## Listed entries
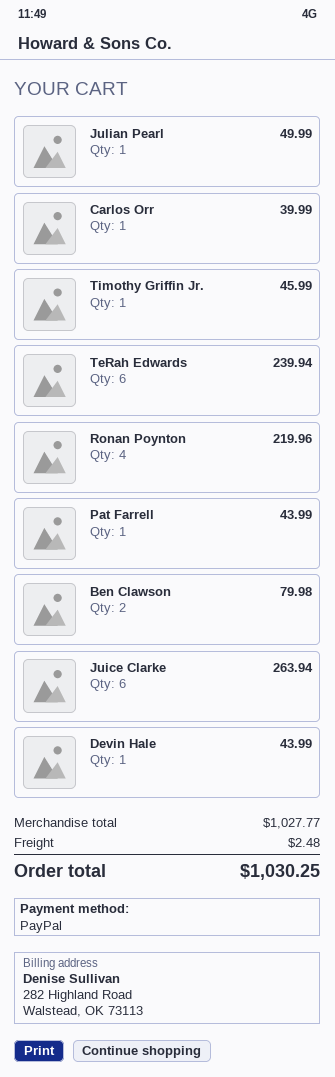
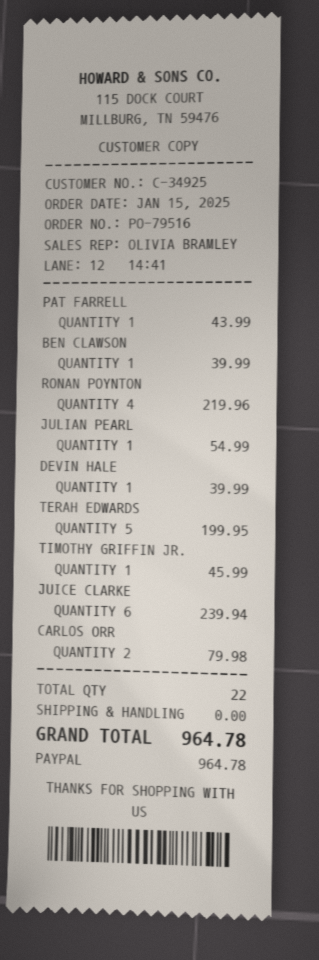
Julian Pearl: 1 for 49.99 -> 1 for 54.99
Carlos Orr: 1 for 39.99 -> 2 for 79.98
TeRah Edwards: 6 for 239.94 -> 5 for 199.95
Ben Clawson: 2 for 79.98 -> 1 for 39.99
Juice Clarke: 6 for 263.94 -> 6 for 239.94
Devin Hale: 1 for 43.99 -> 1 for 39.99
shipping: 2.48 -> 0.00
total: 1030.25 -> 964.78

## Exercise
Only the lines from the one containing "Devin Hale: 1 for 43.99 -> 1 for 39.99" through the last line of the entries above should be copied, exactly as written.

## Worked solution
Devin Hale: 1 for 43.99 -> 1 for 39.99
shipping: 2.48 -> 0.00
total: 1030.25 -> 964.78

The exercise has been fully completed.